Friday, December 11, 2015

Brooklyn. There used to be a ballpark here.

If you have poked around this site, you probably think I am obsessed with Ebbets Field.

In my case the love affair is metaphorical. I spent my childhood and youth in the Bronx and in upstate New York. To the best of my recollection I have never set foot in Brooklyn.

Nor was I a Dodger fan in my boyhood. I did always pull for the National League team in the World Series, but my favorites were the Milwaukee Braves, and Ed Mathews was my favorite player. It's difficult to say exactly why I forged that bond, but I think it was because the Braves were the first team to win the World Series after I became aware of the universe of baseball. Maybe I became obsessed with them because the news stories of the day showed people dancing in the streets of Milwaukee after that victory over the Yankees, and that created a powerful and indelible image in the mind of an impressionable 8-year-old boy, a vision of people experiencing a vicarious joy which was both puzzling and alluring to me.

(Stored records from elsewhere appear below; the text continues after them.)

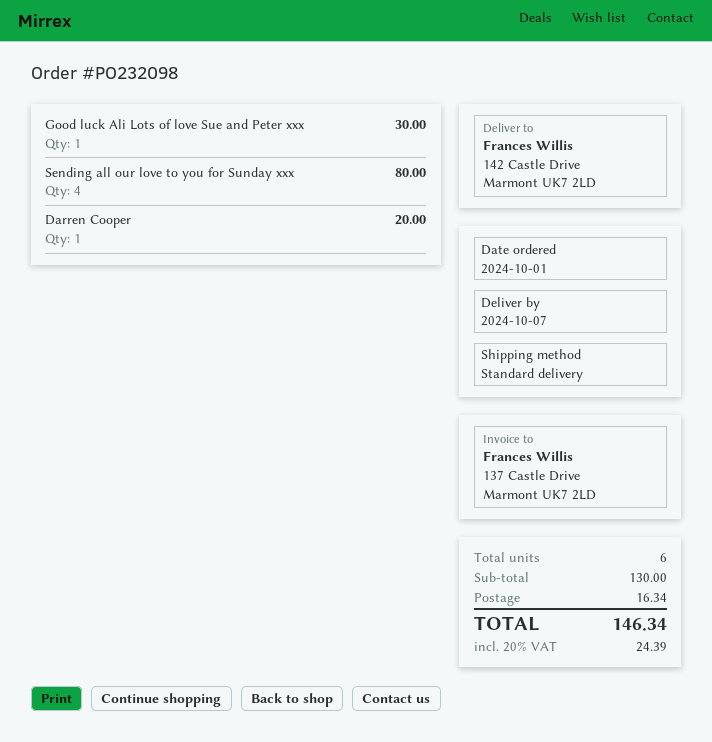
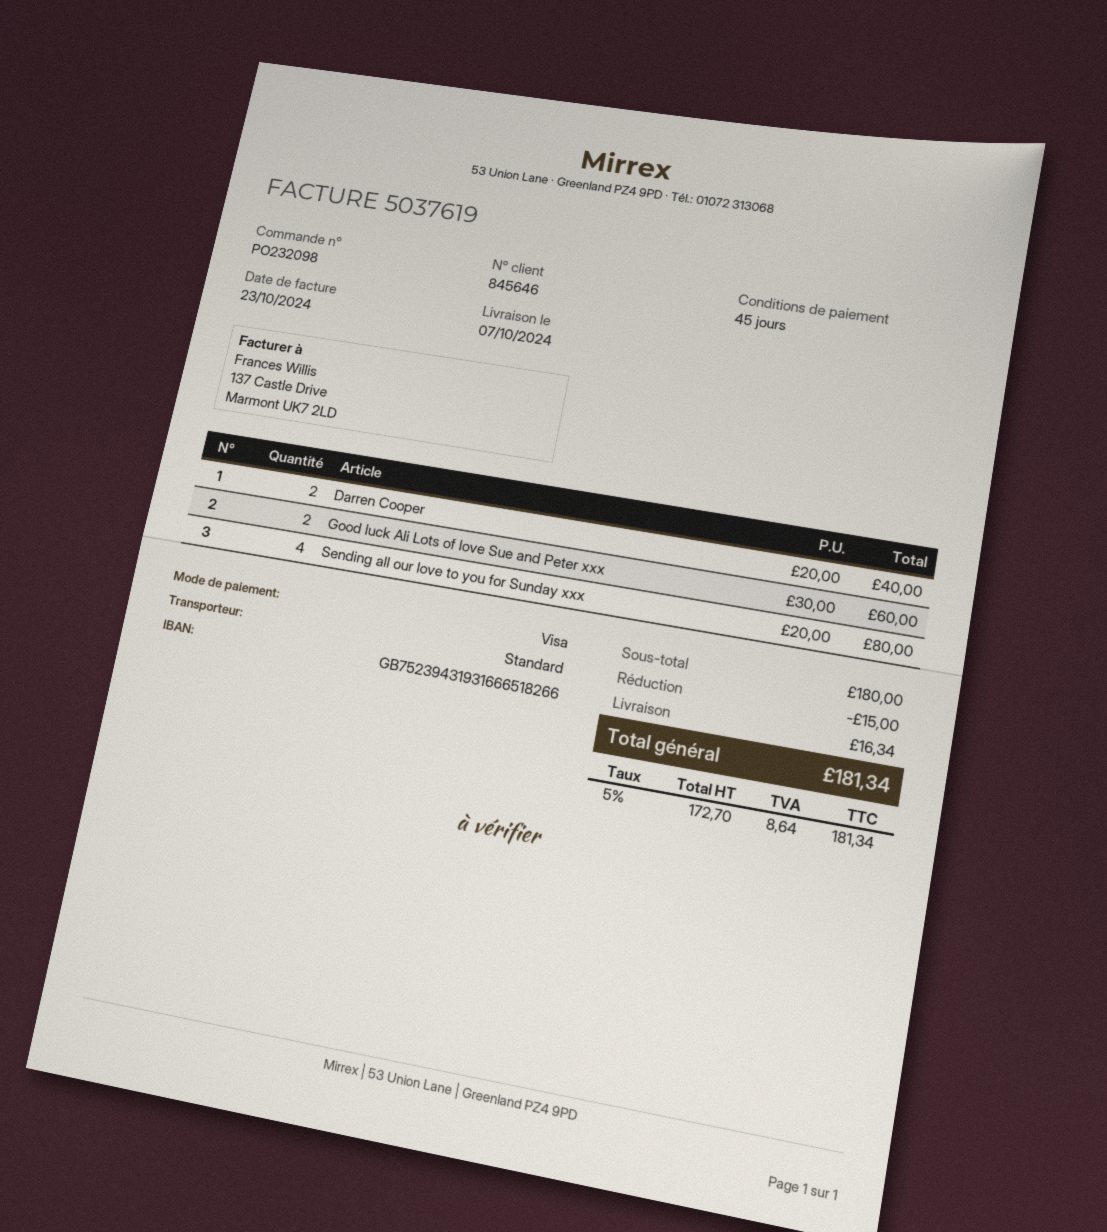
Good luck Ali Lots of love Sue and Peter xxx: 1 for 30.00 -> 2 for 60.00
Darren Cooper: 1 for 20.00 -> 2 for 40.00
subtotal: 130.00 -> 180.00
discount: none -> 15.00
tax: 20% = 24.39 -> 5% = 8.64
total: 146.34 -> 181.34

I had some baseball cards that year, 1957, and I nearly collected the full 1958 set, but I didn't manage to get every single card until 1959. The Topps cards were released by series back then, so that when the first cards hit the streets, only a subset (about a sixth of the complete set) was available. I would quickly complete a series in 1959 and then my friend Mike Dwyer, another hopeful completist, would join me in a hunt for the first retail outlet to stock the next series. Corner stores were often too slow to order a new series because they would get overstocked on the previous releases and couldn't get rid of them, or because the owner simply didn't realize that there was more than one series and was therefore unaware that his stock was not the product currently in demand. I don't know if I ever experienced greater excitement in my life than those days when we finally found a new series in some obscure mom 'n' pop store after days or weeks of disappointment.

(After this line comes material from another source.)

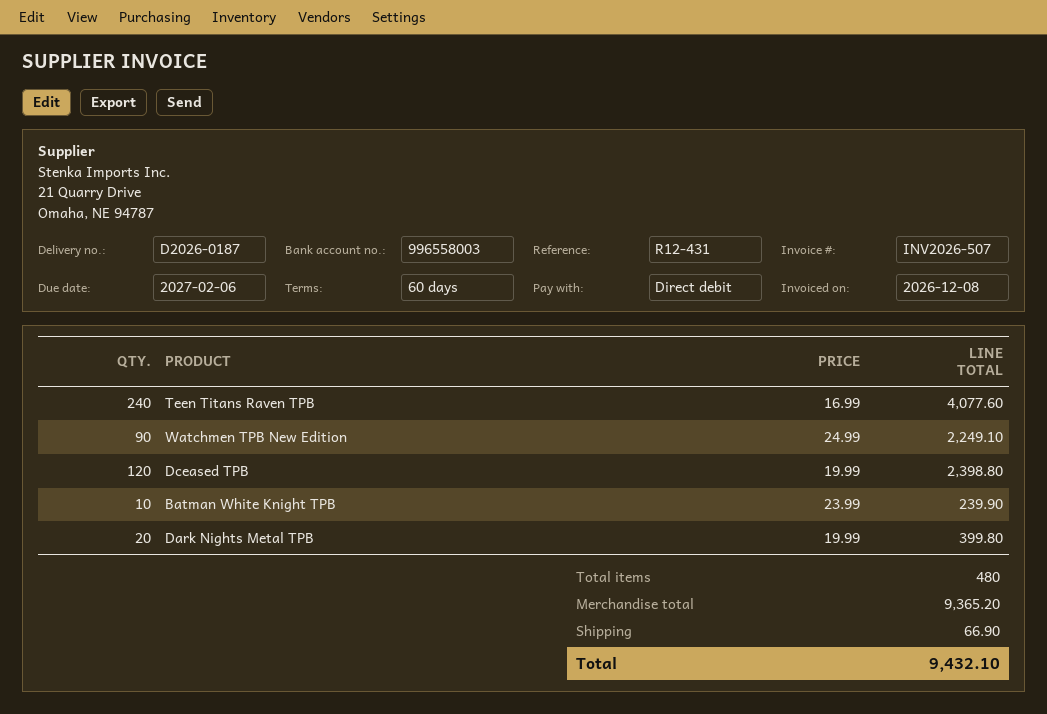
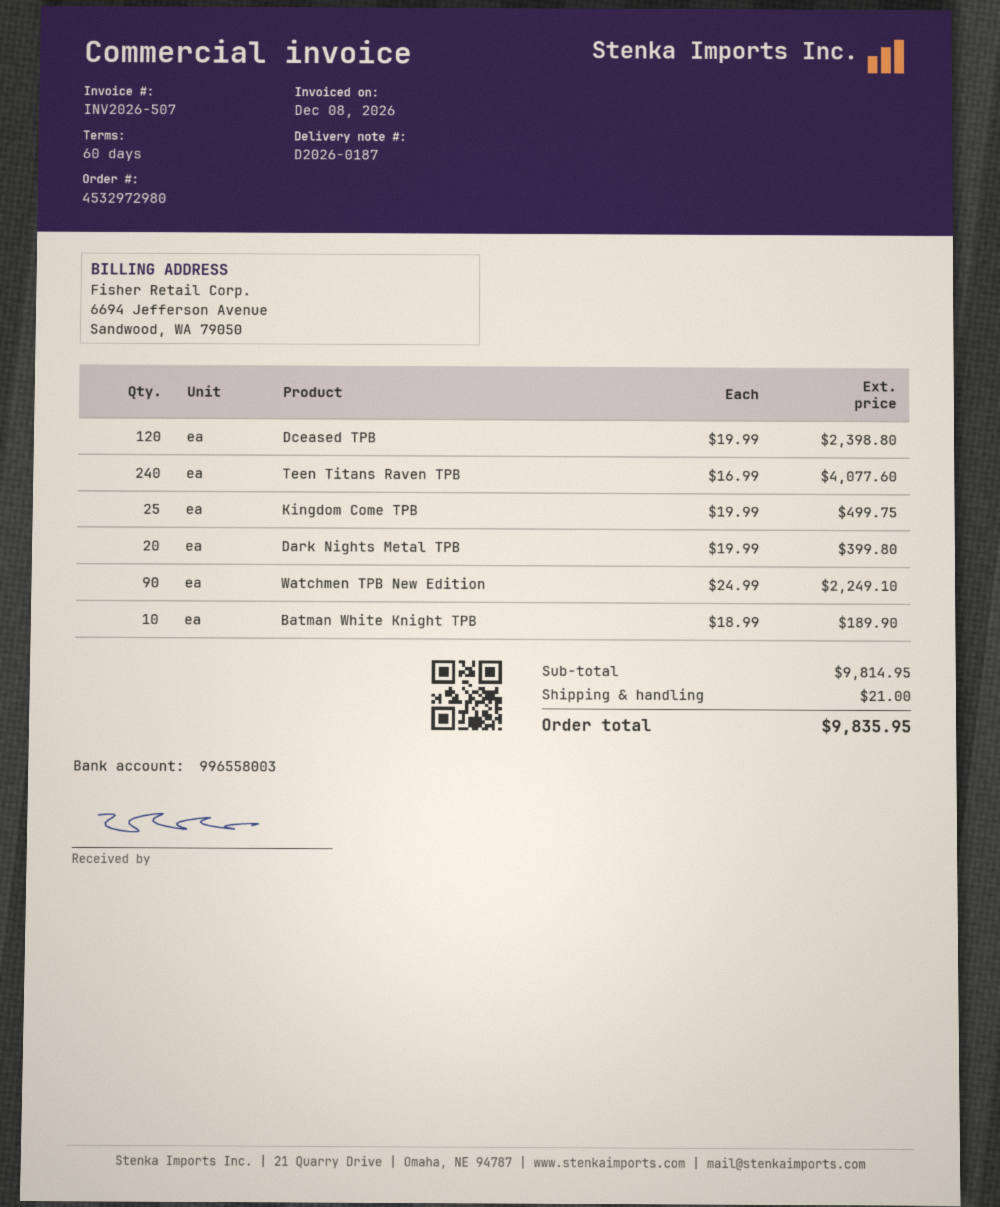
Batman White Knight TPB: 10 x 23.99 = 239.90 -> 10 x 18.99 = 189.90
Kingdom Come TPB: none -> 25 x 19.99 = 499.75
subtotal: 9365.20 -> 9814.95
shipping: 66.90 -> 21.00
total: 9432.10 -> 9835.95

As much as I loved those cards, and playing baseball, and studying its stats, and reading about the history of the game, the Dodgers' abandonment of Brooklyn meant nothing to me at the time. I had no emotional investment in the past. The first season I followed all the way through was 1958, and the Dodgers had already flown the coop to Los Angeles.

Now, however ...

Now I don't need a personal connection to understand that the Brooklyn Dodgers were special. How do they determine whether the American soldier is really a German spy in those war movies? They ask him how the Dodgers are doing. As Bob Dylan noted, you don't need a weather man to tell which way the wind blows. It is obvious to me, as it should be to every true fan, that there was a unique symbiosis between the borough of Brooklyn, their team, and their stadium. It was a powerful, personal kind of relationship, and nothing else in baseball matched it for sheer quirky charm.

The Dodgers hung around and chatted with their fans about the crazy things that happened in their ballpark, as summarized in the famous Amadee cartoon.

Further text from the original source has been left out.